Помчалась в деревню — и как раз вовремя. Делили землю. Отец уже умер, мать болела, от брата никаких вестей, а мужики каждый себе тянет получше полосу да поближе. Лине — самый дальний участок, где и не пахали еще… Плакала, просила, они от нее отмахивались как от комара. И тогда распалилась еще пуще, чем с матросами, их же мужицкими дурными словами обложила: хлопнуть бы вас всех, кулачье вы, контра! Вырвала-таки хорошую землю. Слезами и потом удобряла ее — ведь не умела ни пахать, ни сеять, а надо!
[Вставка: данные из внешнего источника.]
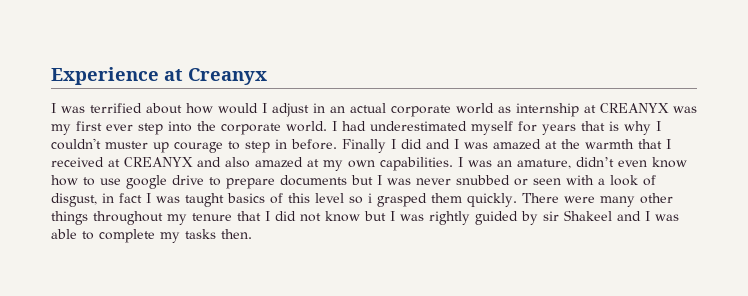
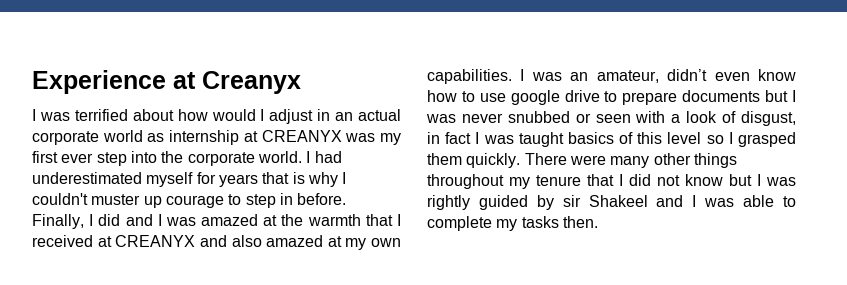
[342,139,386,153] Finally -> [32,214,84,229] Finally,
[517,159,571,169] amature, -> [596,70,659,83] amateur,
[368,193,372,203] i -> [728,132,733,144] I

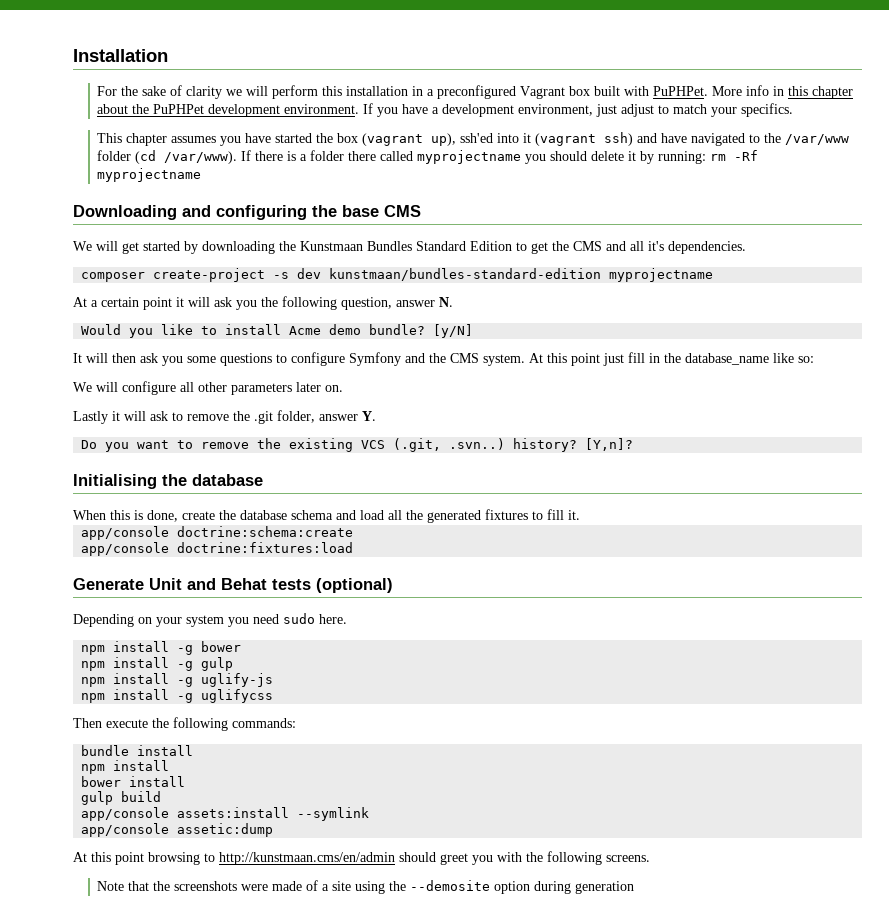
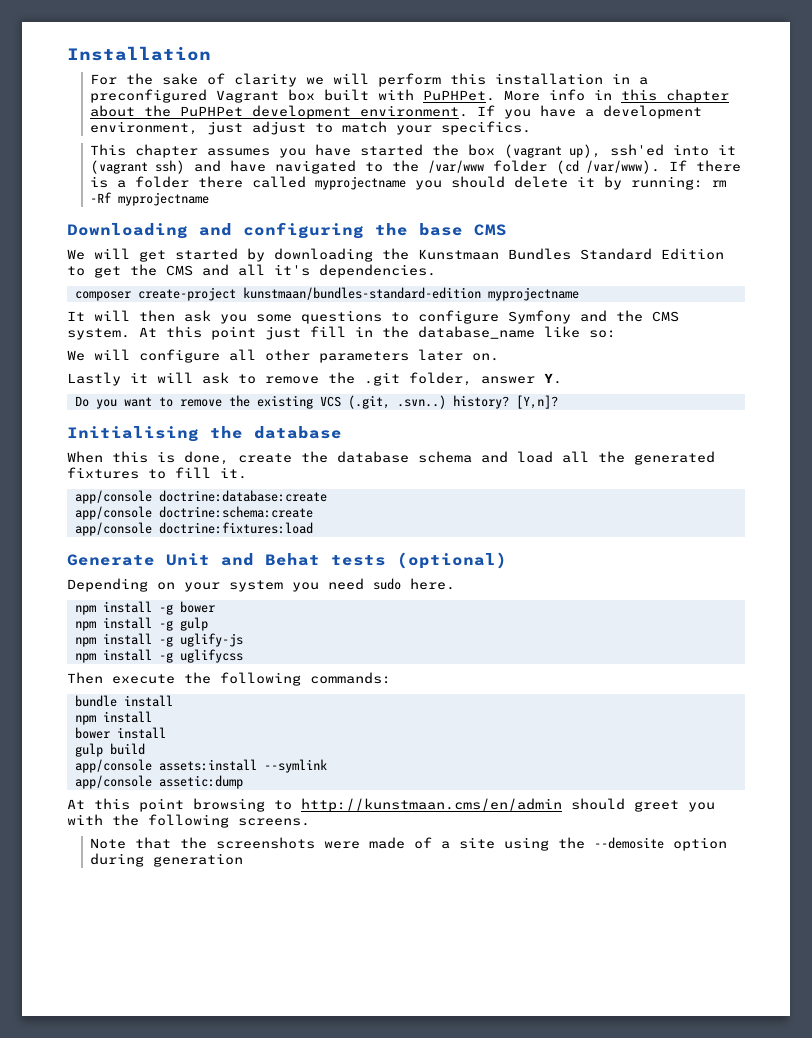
[273,268,322,279] -s dev -> (236, 294) none
[73,296,453,310] [81,324,474,338] // At a certain point it will ask you the following question, answer N. // Would you like to install Acme demo bundle? [y/N] -> (579, 294) none
(580, 515) none -> [74,490,327,504] // app/console doctrine:database:create

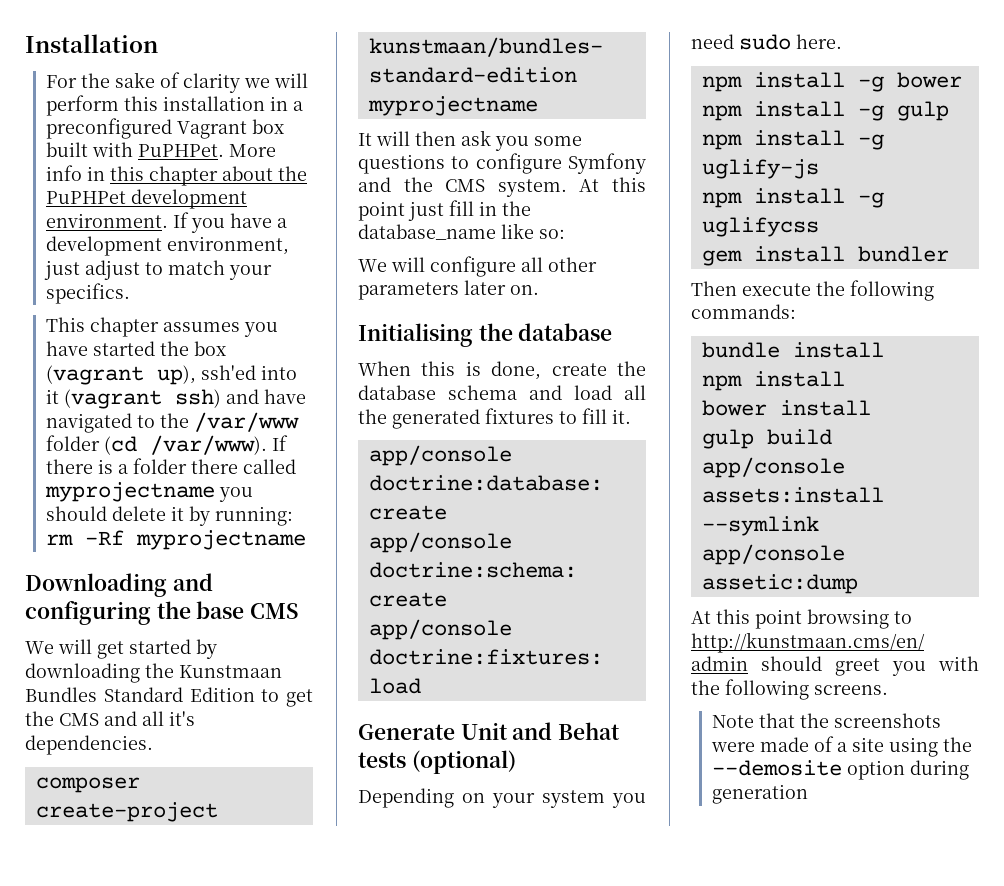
[67,372,562,386] [74,395,558,409] // Lastly it will ask to remove the .git folder, answer Y. // Do you want to remove the existing VCS (.git, .svn..) history? [Y,n]? -> (539, 290) none
(243, 656) none -> [701,246,949,266] // gem install bundler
Два года работала за мужика, потом брат Степан вернулся живой, вместе с ним лес рубили, бревна обтесывали и возили, новый дом ставили вместо прогнившей халупы, вдвоем бревна поднимали — с каждым венцом все выше, казалось — тут тебе и конец. Построились. Женился брат. Невестка попалась славная, на диво спокойная, Лина разбушуется — а Маша уйдет с глаз долой, перетерпит, потом вернется как ни в чем не бывало, с улыбкой, с добрым словом. Можно бы жить, но не привыкнуть Лине к деревенской жизни, все тянуло в город. А тут подошла коллективизация. Но какой же это колхоз, если все кулачье во главе, а родичи главного богатея, у которого с восьми лет в няньках жила, — районное начальство! Раскулачивать они стали Степана — позавидовали его новому дому и сноровке, с какой Степан с молодой женой повели хозяйство. Неграмотна была Лина, что узнала за единственный год учения — все перезабыла, законов подавно не читала, но тут и грамота не требовалась. Раскулачивать брата?! Степана?! Подняла соседей, кто победней и посмелей, в Тверь ездили, письма писали вплоть до Москвы, — она потом не могла ни рассказать, ни припомнить даже, как и где шумела, только кулачье выгнали, брату все вернули… а Лина, порадовавшись, поехала все-таки в город — в Ленинград. Поработала на фабрике, не понравилось — машины жужжат, от хлопка пыль столбом, жить негде. Устроилась уборщицей лабораторий в Политехнический институт, комнату получила. Профессора вежливые, студенты веселые, хорошо ей там работалось, душа отдыхала, а рукам было не до отдыха, бралась за приплату окна мыть, а в институте окна высоченные, однажды в актовом зале с самой верхотуры полетела, разбилась так, что еле выходили. В институте ахали, что она неграмотная, прикрепляли к ней от ликбеза то одного студента, то другого, а толку не было — уж очень они «прикреплялись», молокососы, приходилось гнать.